Let me add my 2 cents and maybe a bit of controversy to spice things up!

One thing that business, horse racing, and trading have in common is that there are 2 classes of people, the "shoot from the hip, hope for the best" lot, and the experienced professional types who have put in the time and effort to be successful. The real difference between these 3 and the lottery is that one can go from a "shoot from the hip" class to the more professional class, whereas that's not possible in the lottery.
I can put business, horses, and trading together as non-gambling, however, in all 3 if you believe it to be gambling and you treat it as such, then it's gambling, no different from the lottery.

Peter
 
Nice post, but isn't gambling ALWAYS in favor of the house? And trading is all neutral, winning and losing is both 50% each?
 
Nice post, but isn't gambling ALWAYS in favor of the house? And trading is all neutral, winning and losing is both 50% each?

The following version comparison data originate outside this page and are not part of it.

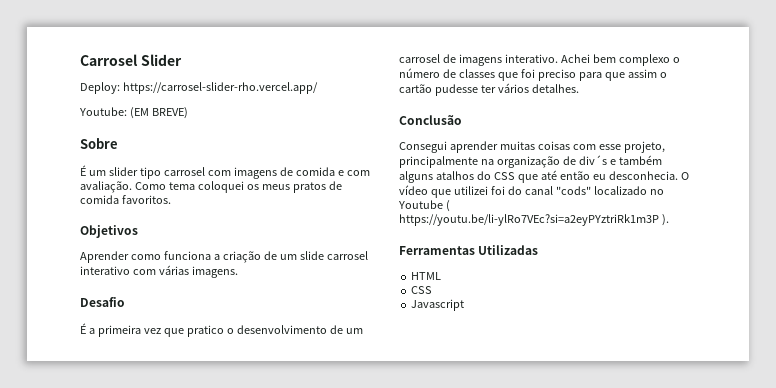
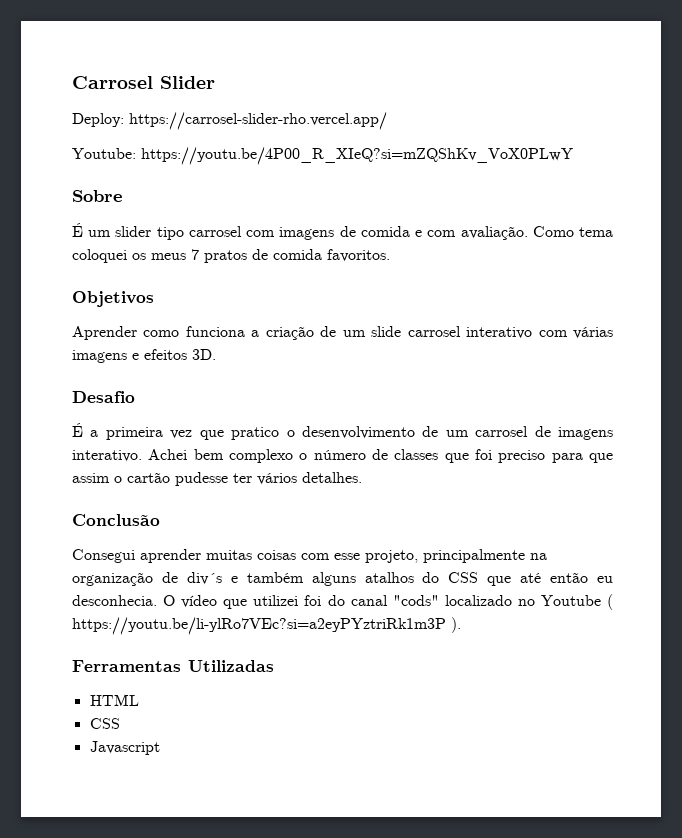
- Youtube: (EM BREVE)
+ Youtube: https://youtu.be/4P00_R_XIeQ?si=mZQShKv_VoX0PLwY
- Como tema coloquei os meus pratos de comida favoritos.
+ Como tema coloquei os meus 7 pratos de comida favoritos.
- Aprender como funciona a criação de um slide carrosel interativo com várias imagens.
+ Aprender como funciona a criação de um slide carrosel interativo com várias imagens e efeitos 3D.

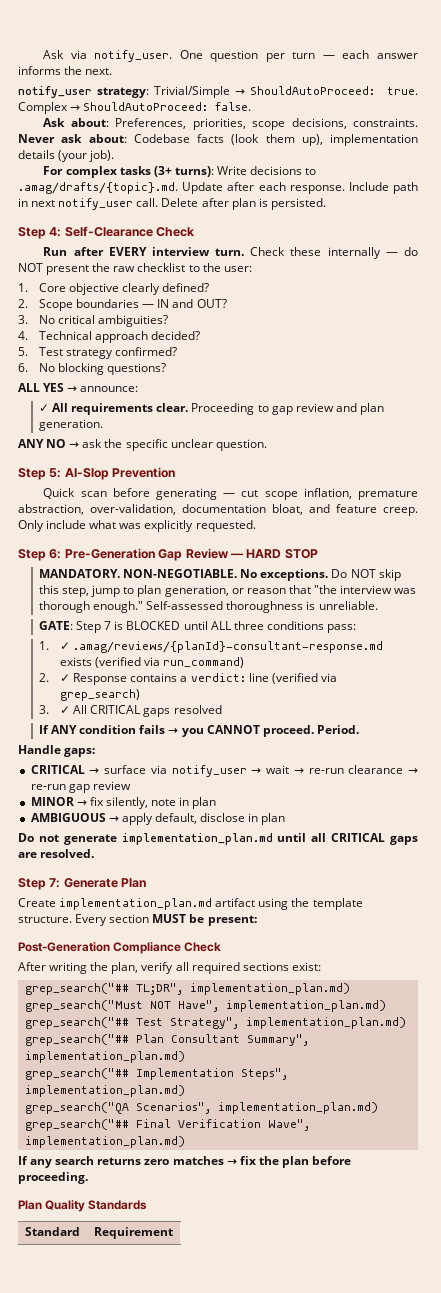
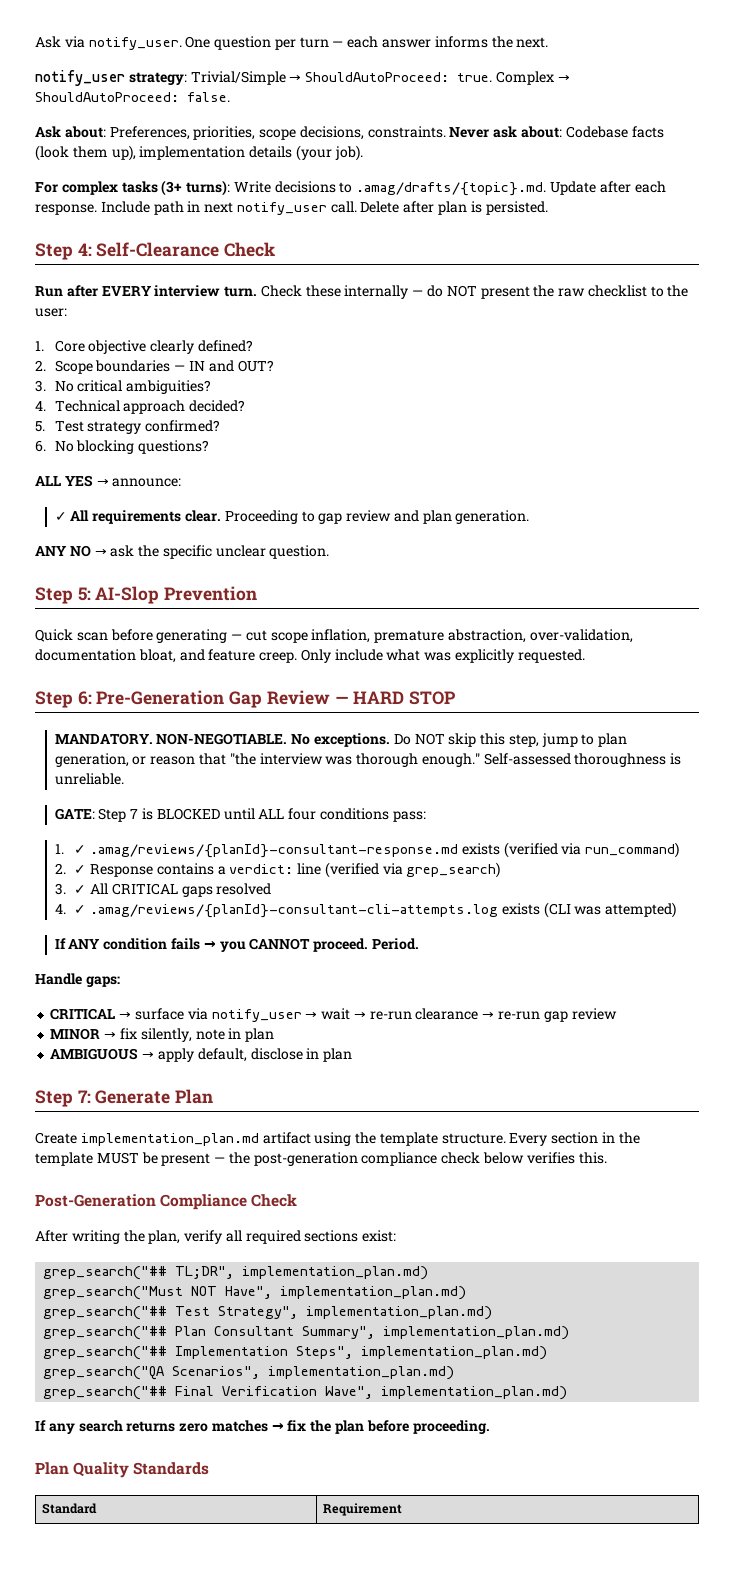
- GATE: Step 7 is BLOCKED until ALL three conditions pass:
+ GATE: Step 7 is BLOCKED until ALL four conditions pass:
+ 4. ✓ .amag/reviews/{planId}-consultant-cli-attempts.log exists (CLI was attempted)
- Do not generate implementation_plan.md until all CRITICAL gaps are resolved.
- Every section MUST be present:
+ Every section in the template MUST be present — the post-generation compliance check below verifies this.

Winning and losing are not 50% each as spreads and commissions effectively count as the house's edge.
 
Nice post, but isn't gambling ALWAYS in favor of the house? And trading is all neutral, winning and losing is both 50% each?
Hi kitsumon,
Welcome to the site.
Essentially, a positive expectancy (+PE) and house edge are the same thing.
Tim.
 
Interesting thread Tim and a subject you clearly have thought a lot about. My view is that anything that can result in loss of money (in this context) is gambling. The fact that this is predetermined and that the loss may be limited and known in advance does not change this.

However, the bar is long and the extremes of each end that you have discussed show how different it can be depending on where you are on the bar. The complexity comes in when you have to factor in each individual's psychology. It is not just about discipline but more importantly about consistency of discipline in my view that will determine the long term success or otherwise.


Paul
 
Dare I suggest that the reason the OP has put so much thought into this question is because society questions trading/investing as an "acceptable" occupation? (There are repeated references to "most people" or "the majority of people", which probably refers to "society")

Let's face it, if you derive most or all of your income from gambling/trading/investing (whatever you want to call it), it can make for a tricky "so, what is it you do?" moment at a party. If you can answer "I'm a doctor" it places you on the moral high ground, whereas "I'm a trader" usually evokes a neutral to negative reaction.

Having said that, the original post is very well thought out and expressed. I also agree that "positive expectancy" differentiates gambling from trading with an edge. I've now gotten to the point that when my (non-trading) friends tell me about stocks they are buying, I think of it as gambling. Their comments are usually along the lines of "I'm long Apple because I have an iPad and it's amazing" which, to me, is simply not a strong enough reason to want to own the stock!

I repeatedly point out that stockmarkets are NOT guaranteed to go up ad infinitum, but such is the culture of equity that no-one is interested. When I point out that the Nikkei is a quarter of its value from 20 years ago, the response is "it's different in the West" or "is that the time? I need to leave".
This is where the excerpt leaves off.